Emprego -  mais de um quarto da população ativa do país ficou sem emprego. Antes do ciclo de arrocho a taxa era da ordem de 8%. Entre os jovens, até 35 anos, saltou para 50%, sem perspectiva de se reverter com a manutenção das políticas de ajuste.

Investimento –  a prometida redenção pela retomada do investimento privado revelou-se uma fraude. Admite-se que os níveis pré-crise estavam inflados por conta de gastos públicos irreais  e endividamento privado. Mas o que sobreveio foi o desmoronamento completo desse motor. Asfixiado pela contração da demanda, da renda e do orçamento do Estado, o investimento caiu de 26% do PIB, em 2007, para cerca da metade agora, 13% - o valor mais baixo de toda a zona do euro.

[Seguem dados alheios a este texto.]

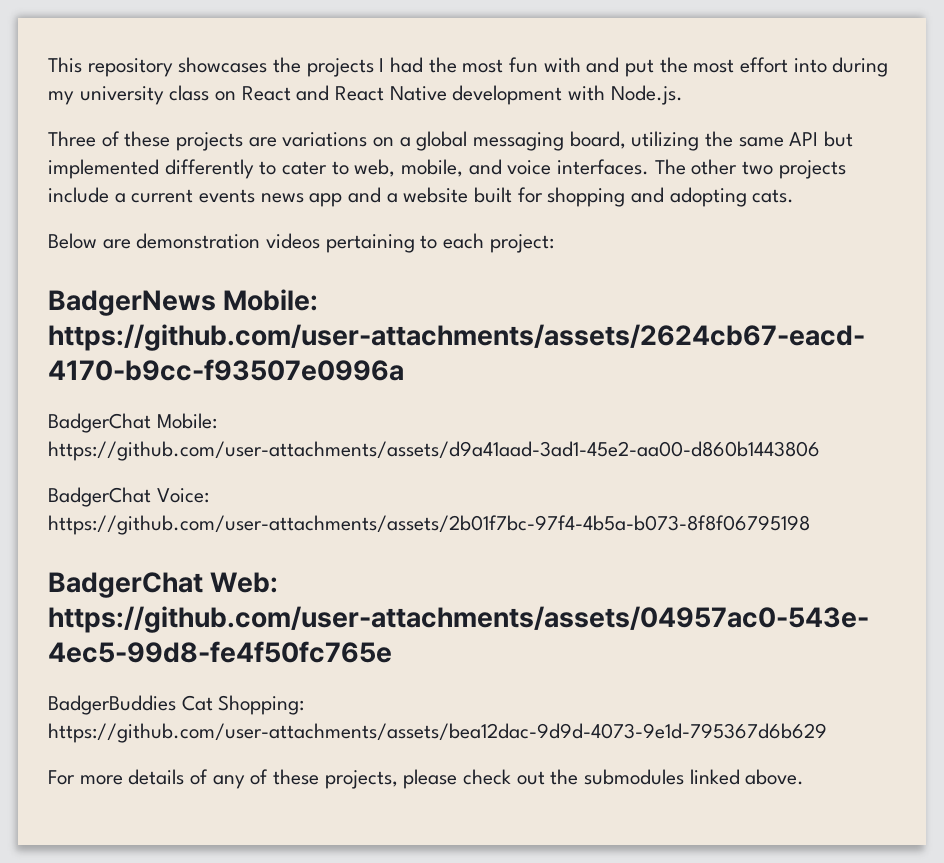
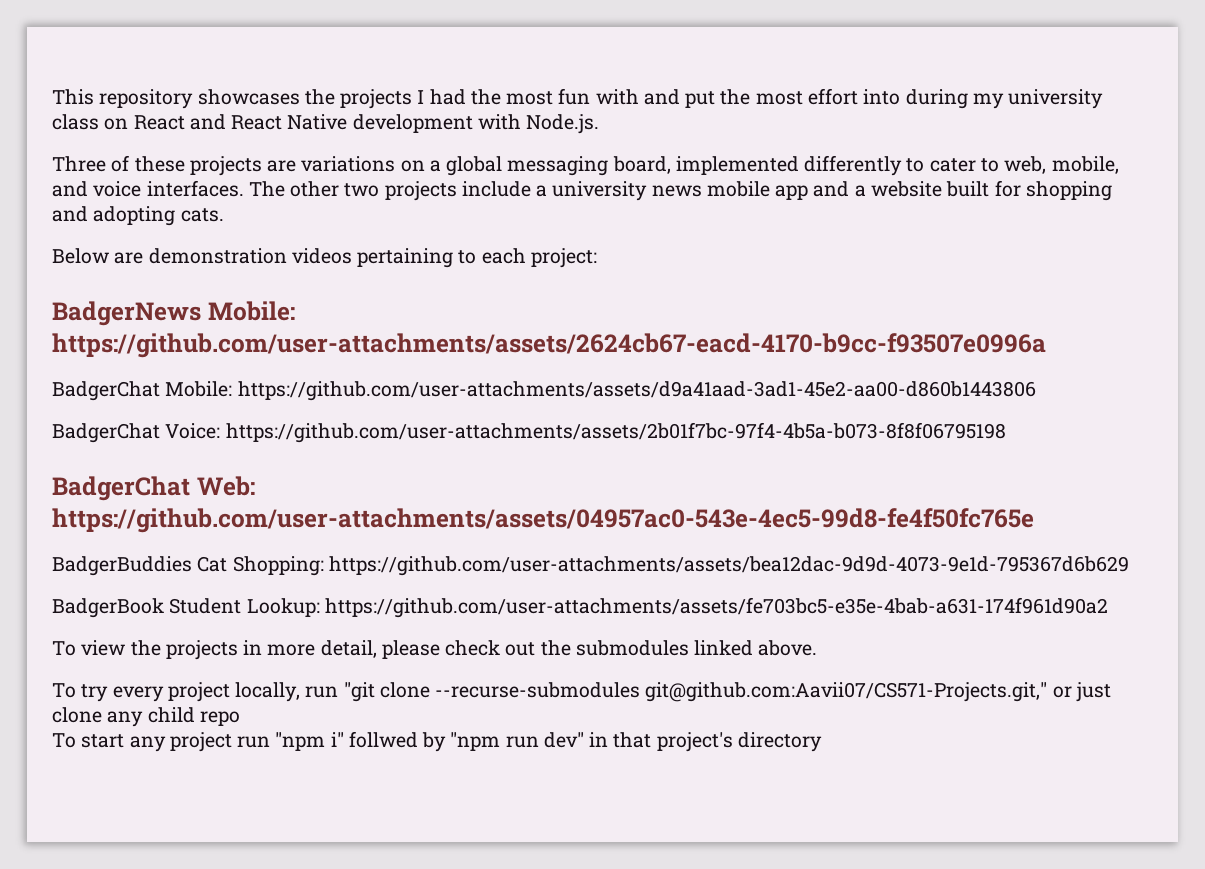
- Three of these projects are variations on a global messaging board, utilizing the same API but implemented differently to cater to web, mobile, and voice interfaces.
+ Three of these projects are variations on a global messaging board, implemented differently to cater to web, mobile, and voice interfaces.
- The other two projects include a current events news app and a website built for shopping and adopting cats.
+ The other two projects include a university news mobile app and a website built for shopping and adopting cats.
- For more details of any of these projects, please check out the submodules linked above.
+ BadgerBook Student Lookup: https://github.com/user-attachments/assets/fe703bc5-e35e-4bab-a631-174f961d90a2
+ To view the projects in more detail, please check out the submodules linked above.
+ To try every project locally, run "git clone --recurse-submodules git@github.com:Aavii07/CS571-Projects.git," or just clone any child repo
+ To start any project run "npm i" follwed by "npm run dev" in that project's directory

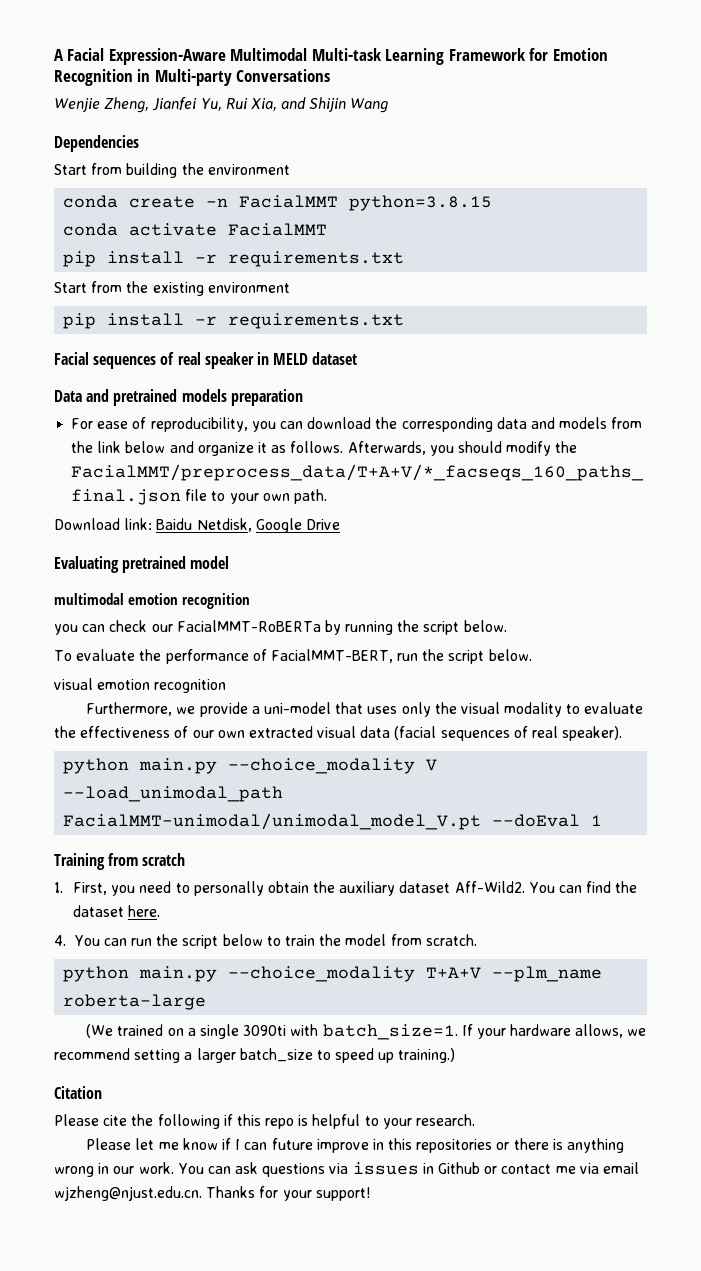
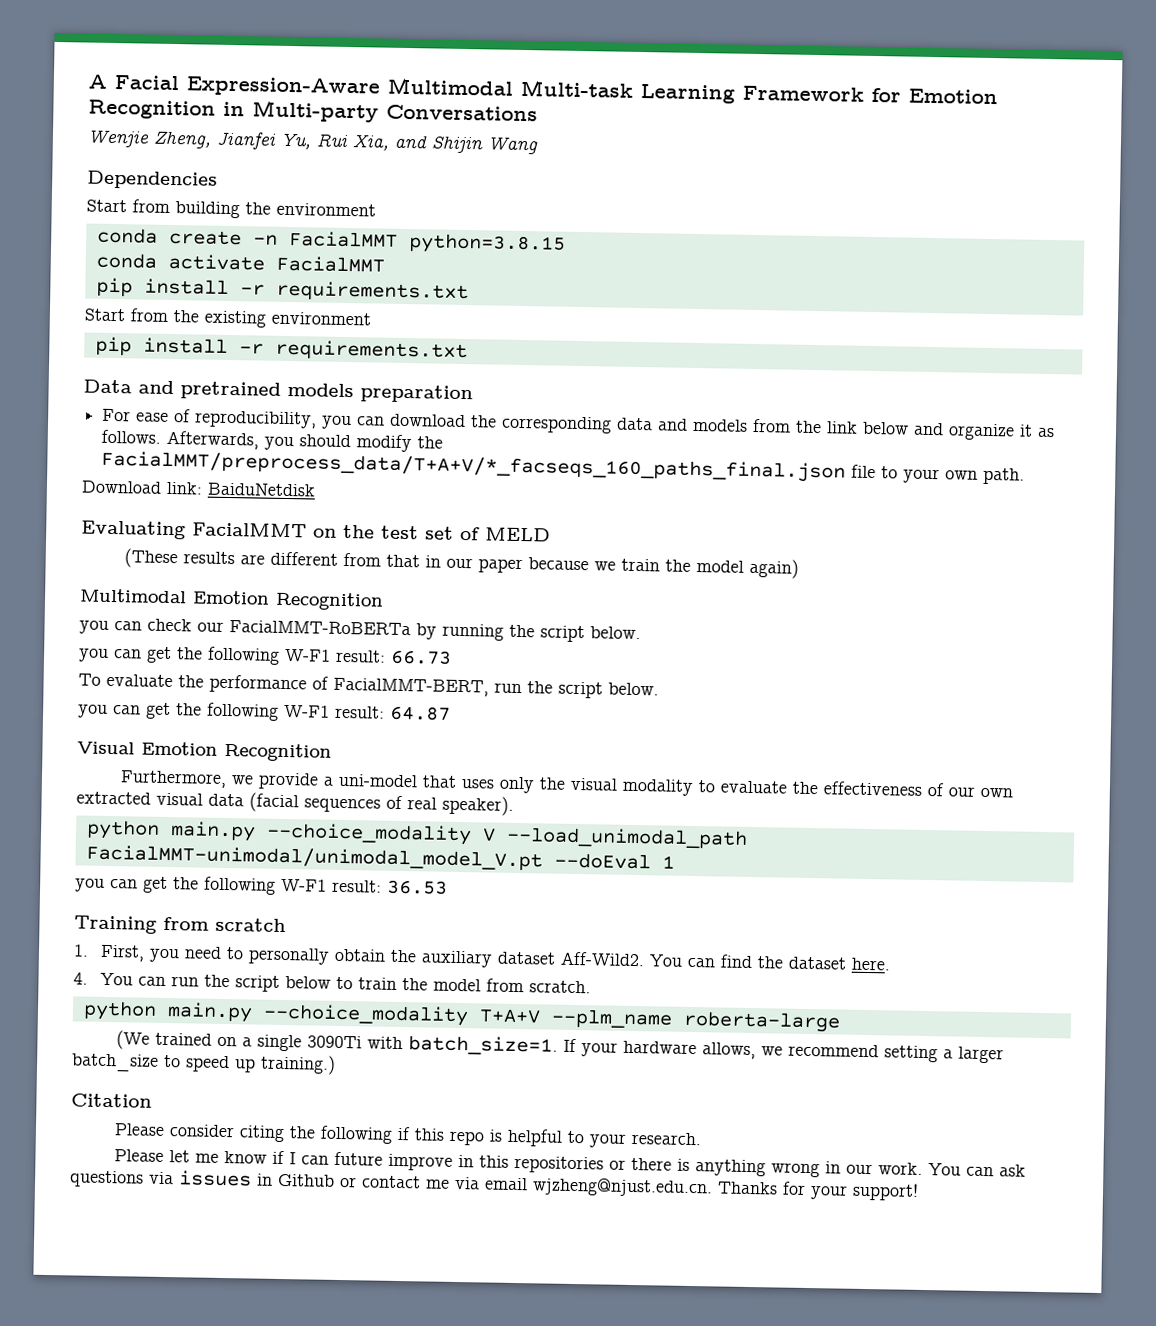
- Facial sequences of real speaker in MELD dataset
- Download link: Baidu Netdisk, Google Drive
- Evaluating pretrained model
- multimodal emotion recognition
+ Download link: BaiduNetdisk
+ Evaluating FacialMMT on the test set of MELD
+ (These results are different from that in our paper because we train the model again)
+ Multimodal Emotion Recognition
+ you can get the following W-F1 result: 66.73
- visual emotion recognition
+ you can get the following W-F1 result: 64.87
+ Visual Emotion Recognition
+ you can get the following W-F1 result: 36.53
- (We trained on a single 3090ti with batch_size=1.
+ (We trained on a single 3090Ti with batch_size=1.
- Please cite the following if this repo is helpful to your research.
+ Please consider citing the following if this repo is helpful to your research.

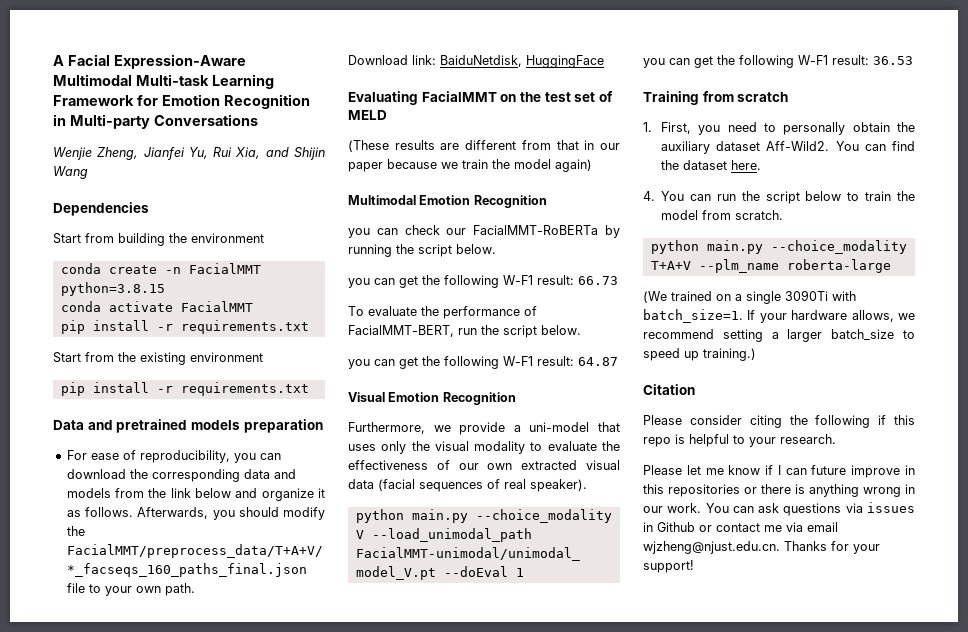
- Download link: BaiduNetdisk
+ Download link: BaiduNetdisk, HuggingFace

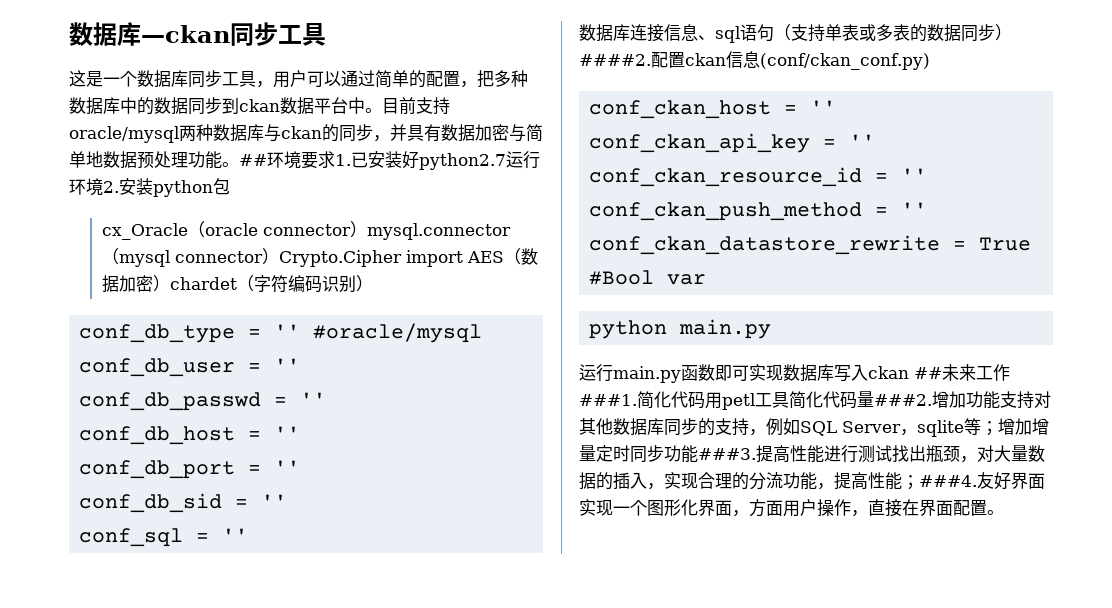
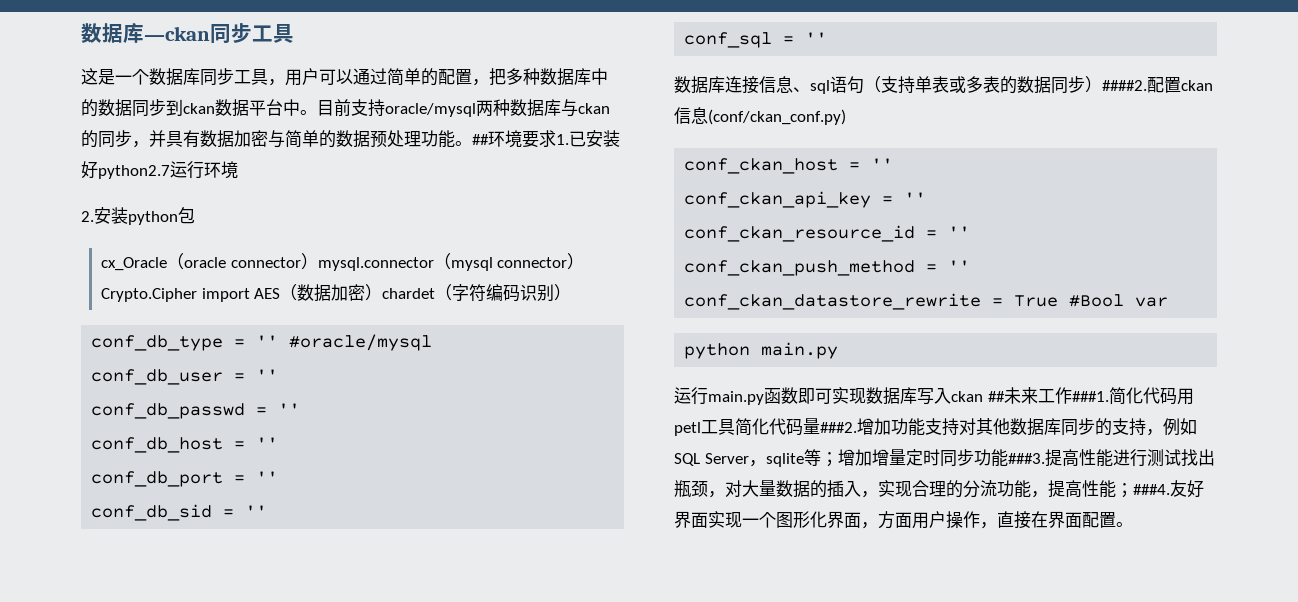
- 目前支持oracle/mysql两种数据库与ckan的同步，并具有数据加密与简单地数据预处理功能。
+ 目前支持oracle/mysql两种数据库与ckan的同步，并具有数据加密与简单的数据预处理功能。
- ##环境要求1.已安装好python2.7运行环境2.安装python包
+ ##环境要求1.已安装好python2.7运行环境
+ 2.安装python包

População e vagas - como se vivesse uma guerra, a Grécia viu sua população diminuir nos últimos anos, assim como o seu estoque de empregos. Desde 2009, 150 mil pessoas deixaram o país (1,3% da população) e 850 mil vagas de trabalho foram destruídas (18% do total).

Inflação - A inflação que era de 4% em 2007 caiu para menos 2% nos últimos dois anos. Nada a  comemorar: a deflação reflete o arrocho salarial implacável, cujo objetivo é baratear o ‘custo Grécia’ para dar à economia algum poder de competição nas exportações à Europa. Com o colapso econômico de toda a zona do euro, marcada por recessão e deflação, o sacrifício grego, ademais, mostrou-se inútil.

Dívida - A Grécia protagonizou a maior reestruturação de dívida pública da história, em 2012. Mas o seu peso continua asfixiante em relação a um PIB que se contraiu 25%. A dívida continua a esgoelar a sociedade, situando-se acima de 170% do PIB. É impagável. E é justamente essa certeza que fez a população votar no Syriza que defende um corte de 50% no saldo. Antonio Samaras, o líder do derrotado Nova Democracia, ao contrário, considerava esse enforcador ‘sustentavel’.

Déficit público – Há aqui uma síntese das razões que levaram o eleitor grego a dizer ‘basta’ nas urnas deste domingo: apesar da queda de 25% do PIB nos últimos seis anos, a política de arrocho do Estado grego ainda conseguiu reduzir em mais 10% o gasto fiscal. Não só: simultaneamente, elevou  a receita de 40% para 45%  do PIB, desde 2009. Arrocho por todos os lados e tributação por todos os poros: foi assim que se conseguiu derrubar o déficit público, da ordem de 15% em 2009, para algo como 3% no ano passado.

O colunismo brasileiro abestalhado de tanta ortodoxia aplaudiria de pé.

Mas exatamente por isso terá dificuldades para explicar aos seus leitores por que os gregos rejeitaram, com tanta ênfase e risco, um êxito tão graúdo que aqui se vende como a redenção da lavoura.